On Fri, Dec 18, 2020 at 02:57:51PM +0100, Thomas Gleixner wrote:
> On Thu, Dec 17 2020 at 23:43, Thomas Gleixner wrote:
> > The only use case for this in your tree is: kmap() and the possible
> > usage of that mapping outside of the thread context which sets it up.
> >
> > The only hint for doing this at all is:
> >
> > Some users, such as kmap(), sometimes requires PKS to be global.
> >
> > 'sometime requires' is really _not_ a technical explanation.
> >
> > Where is the explanation why kmap() usage 'sometimes' requires this
> > global trainwreck in the first place and where is the analysis why this
> > can't be solved differently?
> >
> > Detailed use case analysis please.
>
> A lengthy conversation with Dan and Dave over IRC confirmed what I was
> suspecting.
>
> The approach of this whole PKS thing is to make _all_ existing code
> magically "work". That means aside of the obvious thread local mappings,
> the kmap() part is needed to solve the problem of async handling where
> the mapping is handed to some other context which then uses it and
> notifies the context which created the mapping when done. That's the
> principle which was used to make highmem work long time ago.
>
> IMO that was a mistake back then. The right thing would have been to
> change the code so that it does not rely on a temporary mapping created
> by the initiator. Instead let the initiator hand the page over to the
> other context which then creates a temporary mapping for fiddling with
> it. Water under the bridge...

But maybe not. We are getting rid of a lot of the kmaps and once the bulk are
gone perhaps we can change this and remove kmap completely?

>
> Glueing PKS on to that kmap() thing is horrible and global PKS is pretty
> much the opposite of what PKS wants to achieve. It's disabling
> protection systemwide for an unspecified amount of time and for all
> contexts.

I agree. This is why I have been working on converting kmap() call sites to
kmap_local_page().[1]

>
> So instead of trying to make global PKS "work" we really should go and
> take a smarter approach.
>
> 1) Many kmap() use cases are strictly thread local and the mapped
> address is never handed to some other context, which means this can
> be replaced with kmap_local() now, which preserves the mapping
> accross preemption. PKS just works nicely on top of that.

Yes hence the massive kmap->kmap_thread patch set which is now becoming
kmap_local_page().[2]

>
> 2) Modify kmap() so that it marks the to be mapped page as 'globaly
> unprotected' instead of doing this global unprotect PKS dance.
> kunmap() undoes that.
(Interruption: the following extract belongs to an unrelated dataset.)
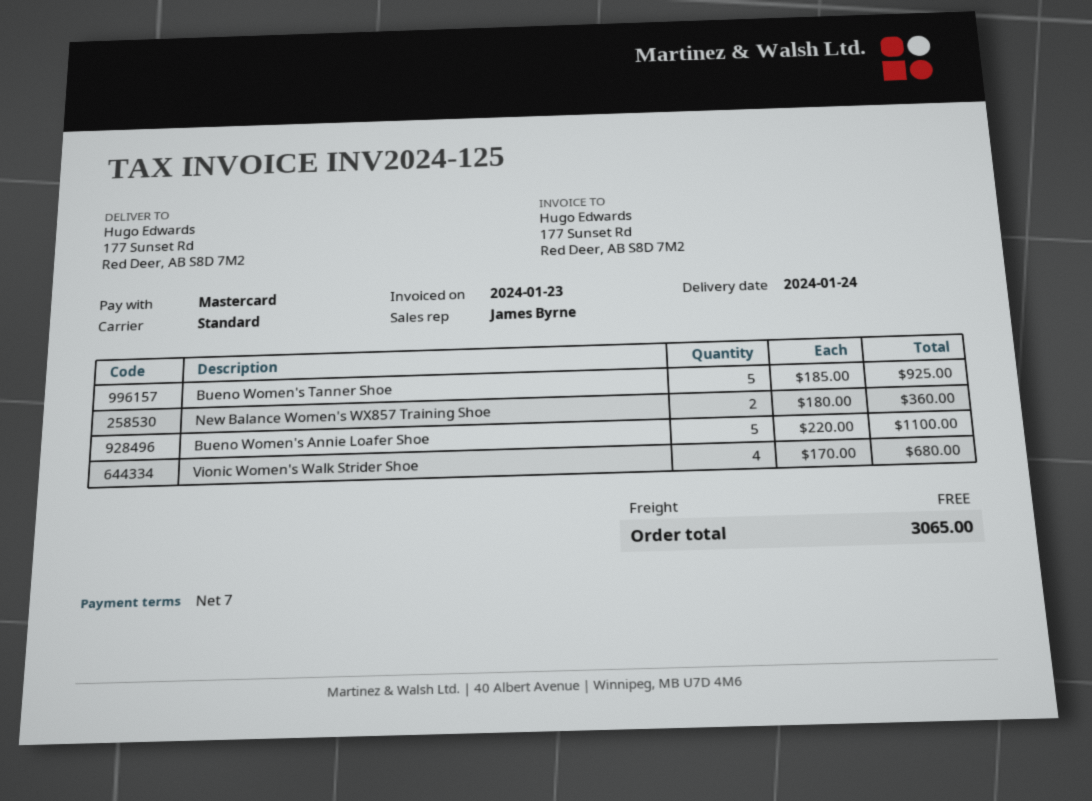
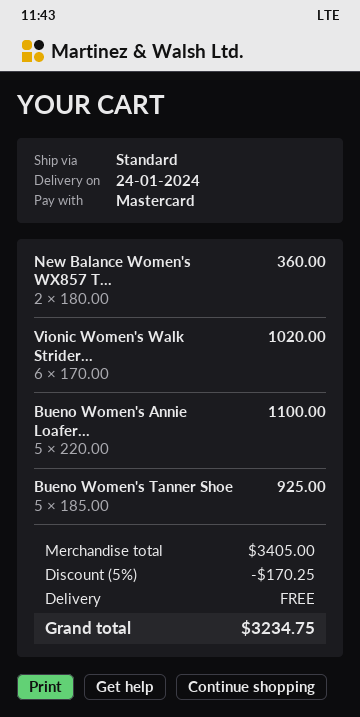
Vionic Women's Walk Strider Shoe: 4 x 170.00 = 680.00 -> 6 x 170.00 = 1020.00
discount: none -> 5% = 170.25
total: 3065.00 -> 3234.75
That obviously needs some thought
> vs. refcounting if there are concurrent users, but that's a
> solvable problem either as part of struct page itself or
> stored in some global hash.

How would this globally unprotected flag work? I suppose if kmap created a new
PTE we could make that PTE non-PKS protected then we don't have to fiddle with
the register... I think I like that idea.

>
> 3) Have PKS modes:
>
> - STRICT: No pardon
>
> - RELAXED: Warn and unprotect temporary for the current context
>
> - SILENT: Like RELAXED, but w/o warning to make sysadmins happy.
> Default should be RELAXED.
>
> - OFF: Disable the whole PKS thing

I'm not really sure how this solves the global problem but it is probably worth
having in general.

>
>
> 4) Have a smart #PF mechanism which does:
>
> if (error_code & X86_PF_PK) {
> page = virt_to_page(address);
>
> if (!page || !page_is_globaly_unprotected(page))
> goto die;
>
> if (pks_mode == PKS_MODE_STRICT)
> goto die;
>
> WARN_ONCE(pks_mode == PKS_MODE_RELAXED, "Useful info ...");
>
> temporary_unprotect(page, regs);
> return;
> }

I feel like this is very similar to what I had in the global patch you found in
my git tree with the exception of the RELAXED mode. I simply had globally
unprotected or die.

global_pkey_is_enabled() handles the page_is_globaly_unprotected() and
temporary_unprotect().[3]

Anyway, I'm sorry (but not sorry) that you found it. I've been trying to get
0-day and other testing on it and my public tree was the easiest way to do
that. Anyway...

The patch as a whole needs work. You are 100% correct that if a mapping is
handed to another context it is going to suck performance wise. It has had
some internal review but not much.

Regardless I think unprotecting a global context is the easy part. The code
you had a problem with (and I see is fully broken) was the restriction of
access. A failure to update in that direction would only result in a wider
window of access. I contemplated not doing a global update at all and just
leave the access open until the next context switch. But the code as it stands
tries to force an update for a couple of reasons:

1) kmap_local_page() removes most of the need for global pks. So I was
thinking that global PKS could be a slow path.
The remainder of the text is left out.